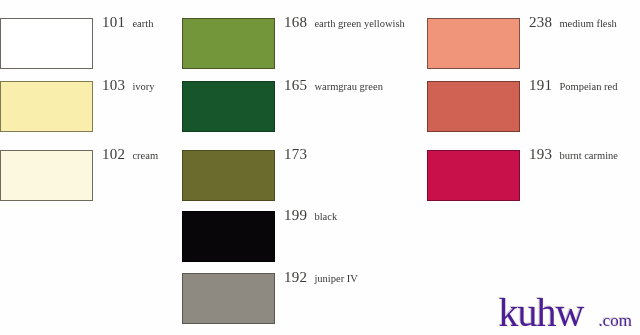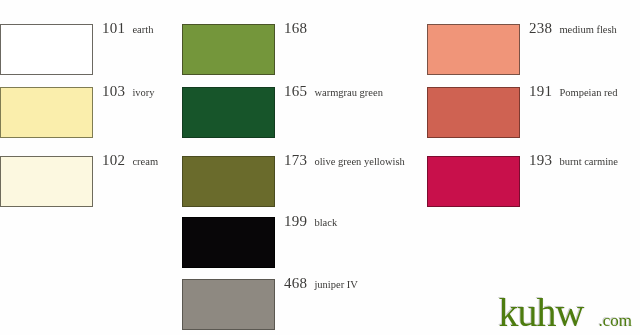--- a/index.html
+++ b/index.html
@@ -20,7 +20,7 @@
   
   .column {
     position: absolute;
-    top: 12px;
+    top: 6px;
     height: 269px;
   }
   #col-1 { left: 0px;   width: 190px; }

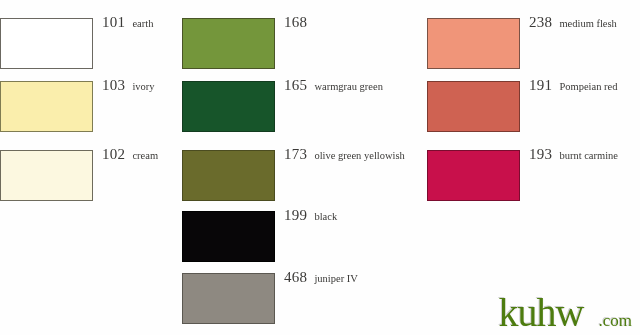--- a/index.html
+++ b/index.html
@@ -124,6 +124,7 @@
         <div class="chip" style="background: rgb(116, 150, 59); border-color: rgb(74, 85, 40);"></div>
         <div class="label">
           <span class="num">168</span>
+          <span class="nm">earth green yellowish</span>
         </div>
       </div>
       <div class="entry r1">

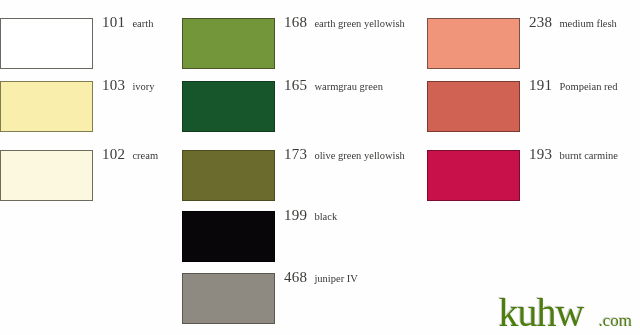--- a/index.html
+++ b/index.html
@@ -138,7 +138,6 @@
         <div class="chip" style="background: rgb(106, 107, 44); border-color: rgb(75, 76, 32);"></div>
         <div class="label">
           <span class="num">173</span>
-          <span class="nm">olive green yellowish</span>
         </div>
       </div>
       <div class="entry r3">

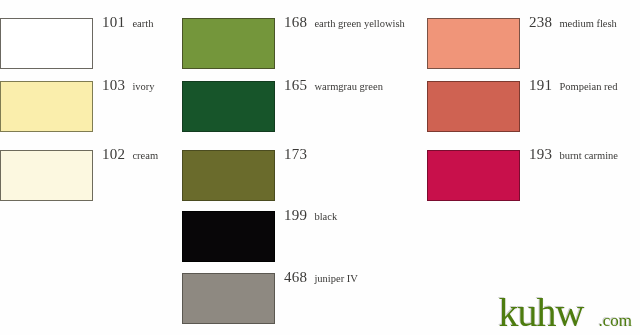--- a/index.html
+++ b/index.html
@@ -150,7 +150,7 @@
       <div class="entry r4">
         <div class="chip" style="background: rgb(142, 137, 129); border-color: rgb(91, 88, 81);"></div>
         <div class="label">
-          <span class="num">468</span>
+          <span class="num">192</span>
           <span class="nm">juniper IV</span>
         </div>
       </div>

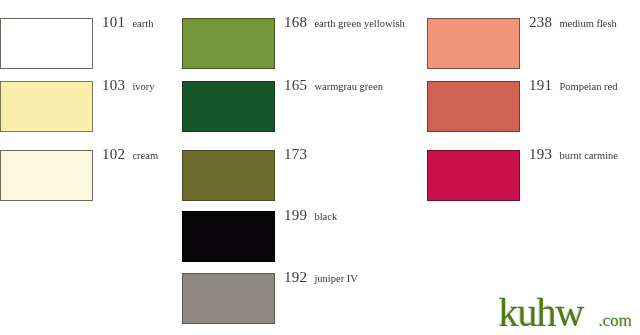--- a/index.html
+++ b/index.html
@@ -76,7 +76,7 @@
     display: flex;
     align-items: baseline;
     font-family: "Liberation Serif", "DejaVu Serif", serif;
-    color: #4d7c0f;
+    color: #4c1d95;
     text-shadow: 1px 1px 0 #f8f8f8, -1px -1px 0 #d0d0d0;
     user-select: none;
   }

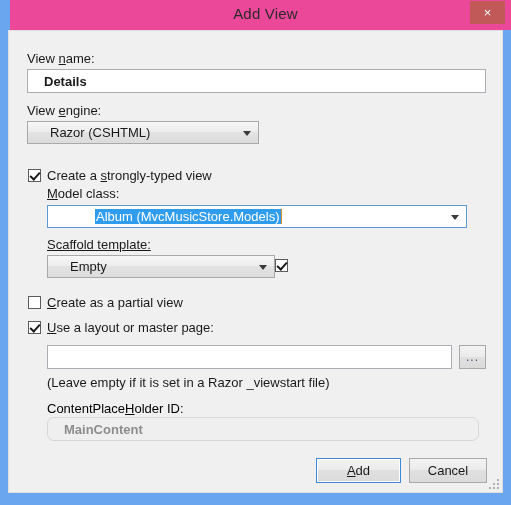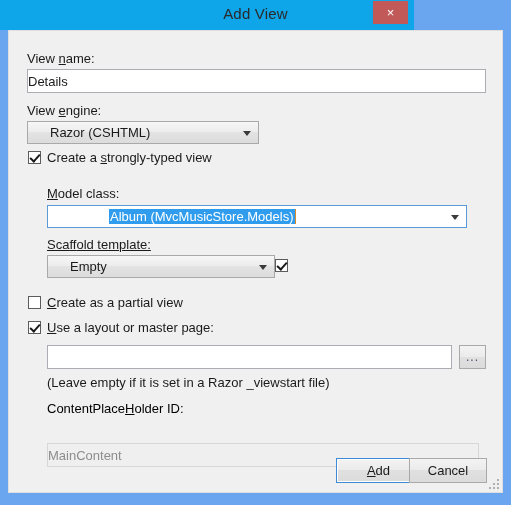--- a/index.html
+++ b/index.html
@@ -24,10 +24,10 @@
   
   #titlebar {
     position: absolute;
-    left: 0; top: 0;
-    width: 414px;
+    left: 10px; top: 0;
+    width: 501px;
     height: 30px;
-    background: #0ea5e9;
+    background: #ec4899;
   }
   #title-text {
     position: absolute;

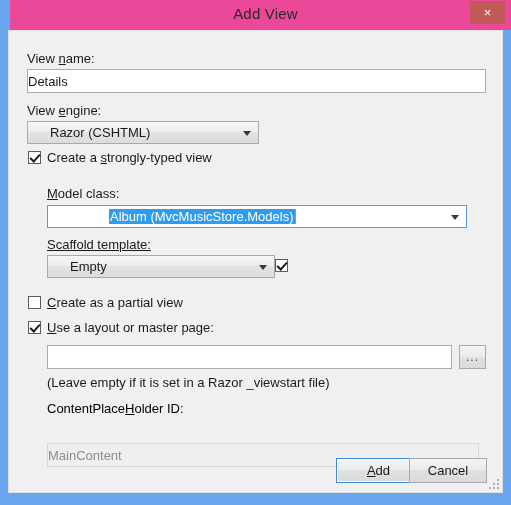--- a/index.html
+++ b/index.html
@@ -106,10 +106,11 @@
     border: 1px solid #abadb3;
     font-size: 13px;
     color: #1a1a1a;
-    padding: 2px 0;
+    padding: 2px 16px;
     line-height: 18px;
     font-family: "Liberation Sans", sans-serif;
     outline: none;
+    font-weight: bold;
   }
   .textbox.disabled {
     background: #efefef;

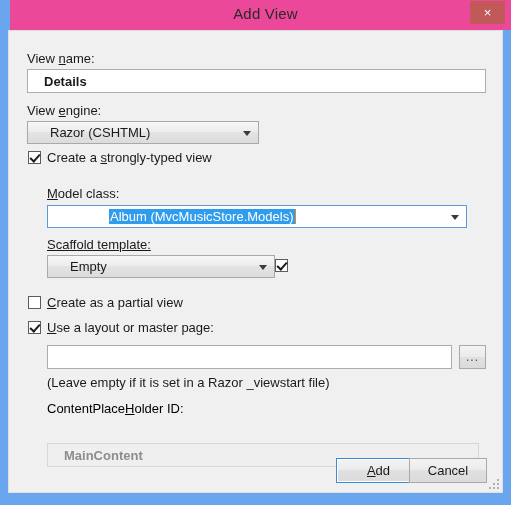--- a/index.html
+++ b/index.html
@@ -259,7 +259,7 @@
       <span class="chev"></span>
     </div>
 
-    <div class="cb" style="left:19px; top:119px;text-align:center;">
+    <div class="cb" style="left:19px; top:137px;text-align:center;">
       <span class="box checked"></span><span><span>Create a </span><span class="mnem">s</span><span>trongly-typed view</span></span>
     </div>
 

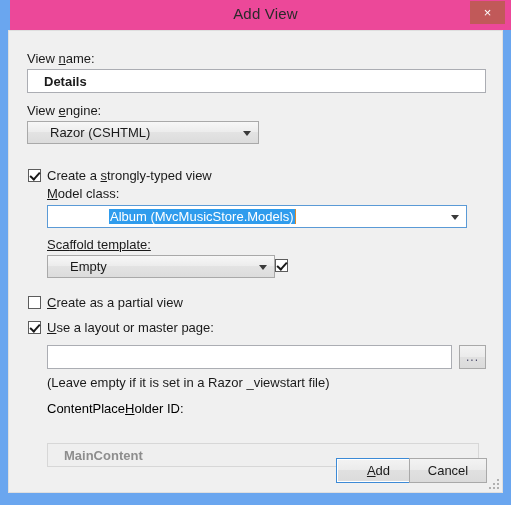--- a/index.html
+++ b/index.html
@@ -161,7 +161,7 @@
     border: 1px solid #5a9ad6;
   }
   .combo.editable .combo-text {
-    left: 16px;
+    left: 2px;
     top: 2px;
     padding-left: 28px;
   }

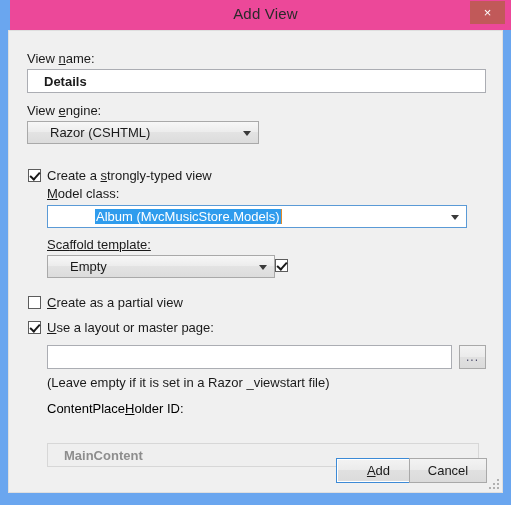--- a/index.html
+++ b/index.html
@@ -295,7 +295,7 @@
     <div class="lbl" style="left:38px; top:344px;">(Leave empty if it is set in a Razor _viewstart file)</div>
 
     <div class="lbl disabled" style="left:38px; top:370px;"><span>ContentPlace</span><span class="mnem">H</span><span>older ID:</span></div>
-    <input class="textbox disabled" type="text" style="left: 38px; top: 412px; width: 432px; height: 24px;" disabled="" value="MainContent">
+    <input class="textbox disabled" type="text" style="left: 38px; top: 386px; width: 432px; height: 24px; border-radius: 7px;" disabled="" value="MainContent">
 
     <button class="btn default" style="left:307px; top:427px; width:85px; height:25px;margin-left:20px;">
       <span><span class="mnem">A</span><span>dd</span></span>

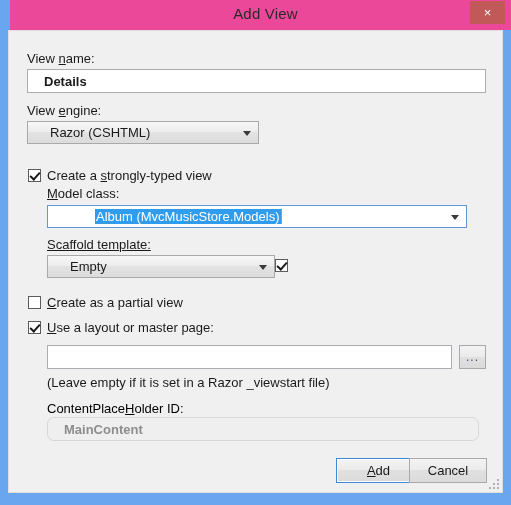--- a/index.html
+++ b/index.html
@@ -297,7 +297,7 @@
     <div class="lbl disabled" style="left:38px; top:370px;"><span>ContentPlace</span><span class="mnem">H</span><span>older ID:</span></div>
     <input class="textbox disabled" type="text" style="left: 38px; top: 386px; width: 432px; height: 24px; border-radius: 7px;" disabled="" value="MainContent">
 
-    <button class="btn default" style="left:307px; top:427px; width:85px; height:25px;margin-left:20px;">
+    <button class="btn default" style="left:307px; top:427px; width:85px; height:25px;">
       <span><span class="mnem">A</span><span>dd</span></span>
     </button>
     <button class="btn" style="left:400px; top:427px; width:78px; height:25px;align-items:center;">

▸ ABOUT THIS TASK:
Scanning the material above, work out how many lines contain the word "input" and reply with the number only.

▸ EXERCISE RESULT:
3